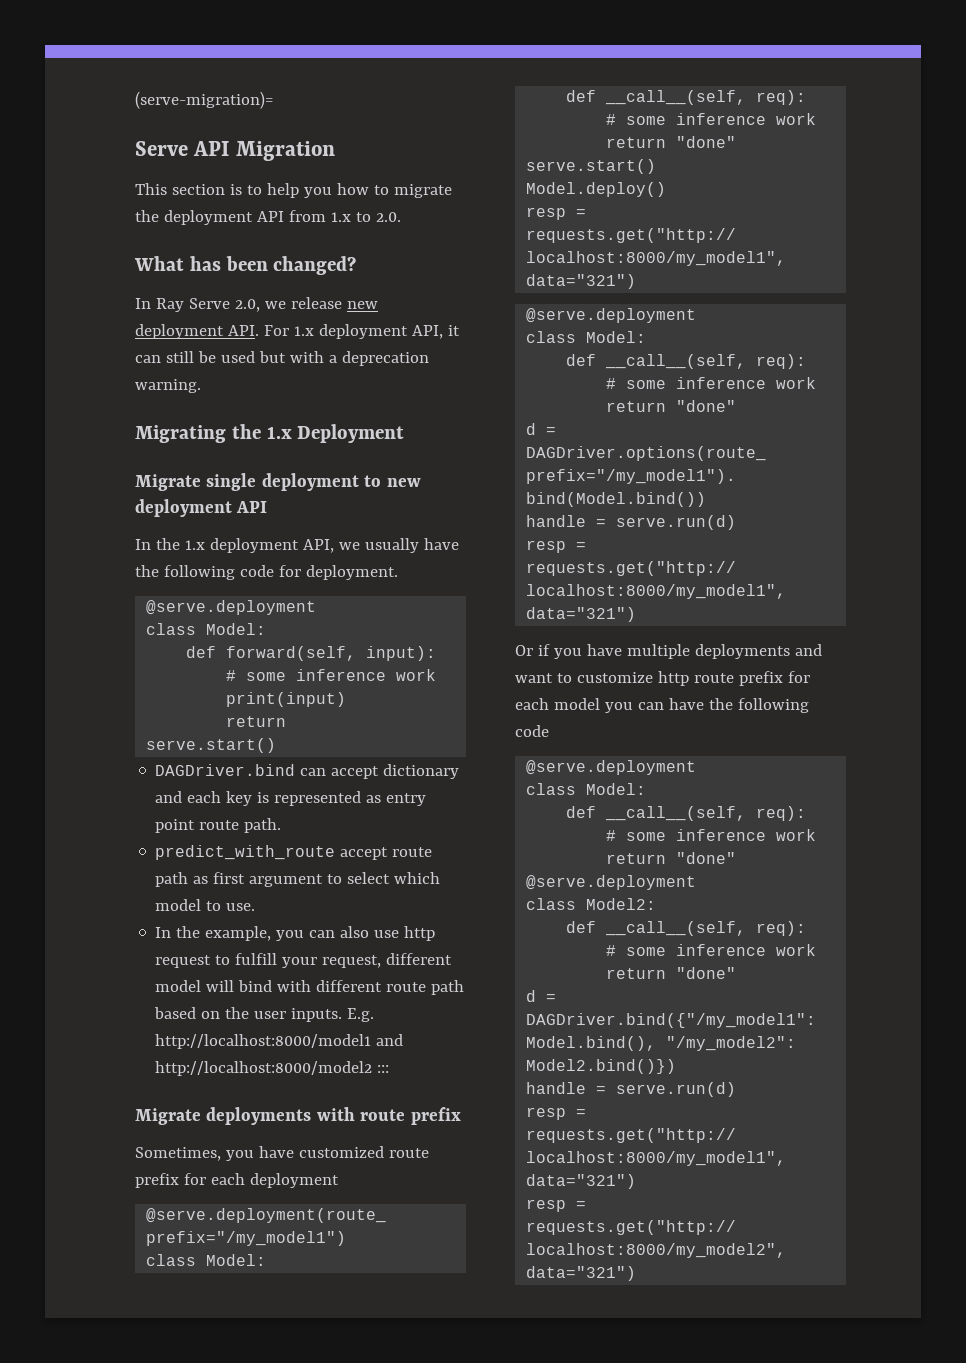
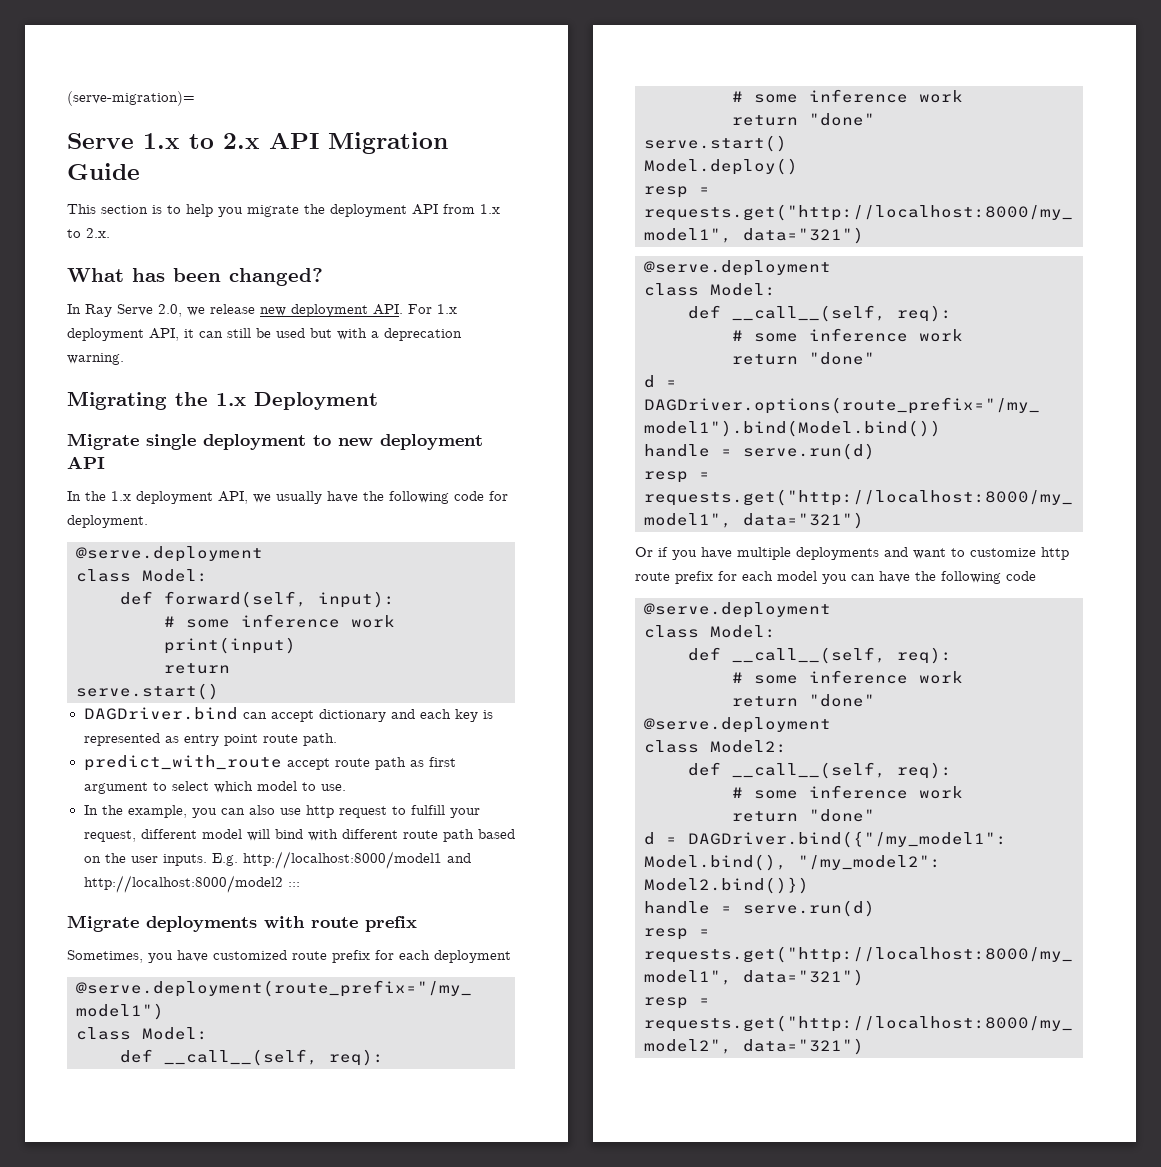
(188, 148) none -> [143,133,260,149] 1.x to 2.x
(335, 151) none -> [67,163,140,180] Guide
[336,183,389,195] how to -> (243, 212) none
[375,212,401,222] 2.0. -> [86,228,110,238] 2.x.

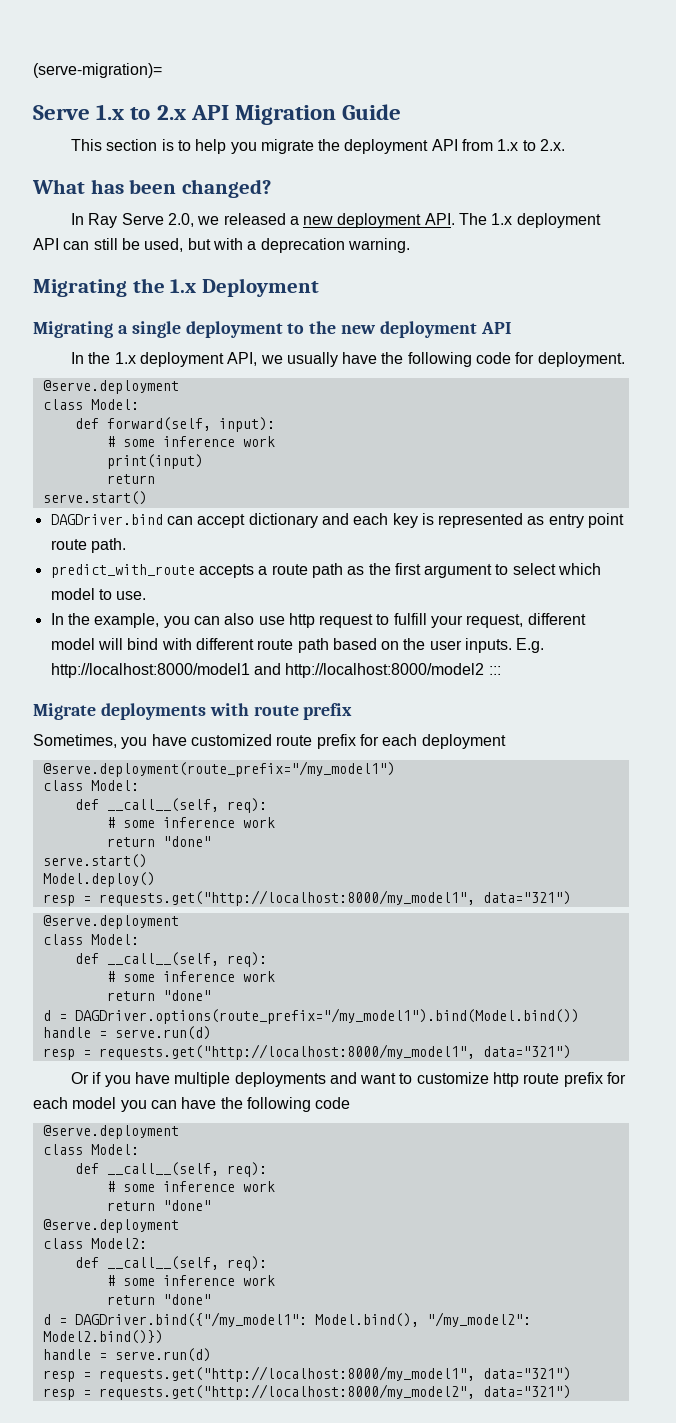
[210,304,255,314] release -> [223,213,299,225] released a
[408,304,457,314] [67,328,194,341] For 1.x deployment API, it -> [459,213,601,228] [33,238,59,250] The 1.x deployment API
[276,328,305,338] used -> [144,238,184,252] used,
[67,433,139,450] Migrate -> [33,321,128,338] Migrating a
(331, 440) none -> [309,321,337,334] the
[286,758,330,770] accept -> [198,564,268,578] accepts a
(424, 763) none -> [368,563,391,575] the

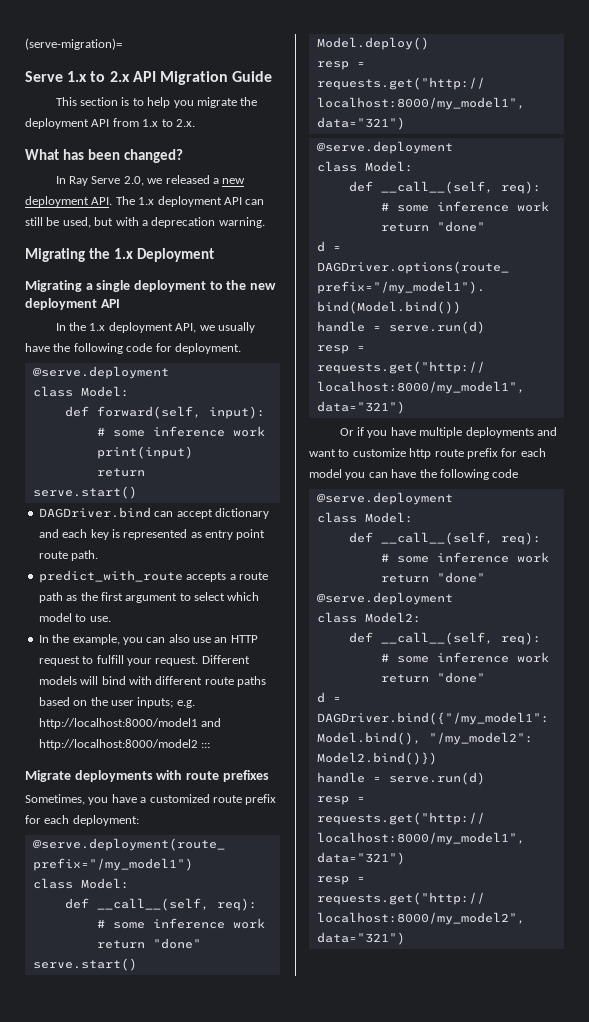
[288,613,315,628] http -> [214,635,258,643] an HTTP
[466,613,586,628] [50,638,95,650] request, different model -> [155,655,250,666] [38,676,77,685] request. Different models
[297,638,329,653] path -> [237,676,266,687] paths
[465,638,545,653] inputs. E.g. -> [137,697,195,708] inputs; e.g.
[303,703,353,720] prefix -> [222,770,269,782] prefixes
(187, 740) none -> [140,797,147,803] a
[421,734,506,749] deployment -> [72,815,139,826] deployment:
_ _ _ _
### Task to carry out
Show the lines of the data that hold the word "none".

### Exercise result
(188, 148) none -> [143,133,260,149] 1.x to 2.x
(335, 151) none -> [67,163,140,180] Guide
[336,183,389,195] how to -> (243, 212) none
(331, 440) none -> [309,321,337,334] the
(424, 763) none -> [368,563,391,575] the
(187, 740) none -> [140,797,147,803] a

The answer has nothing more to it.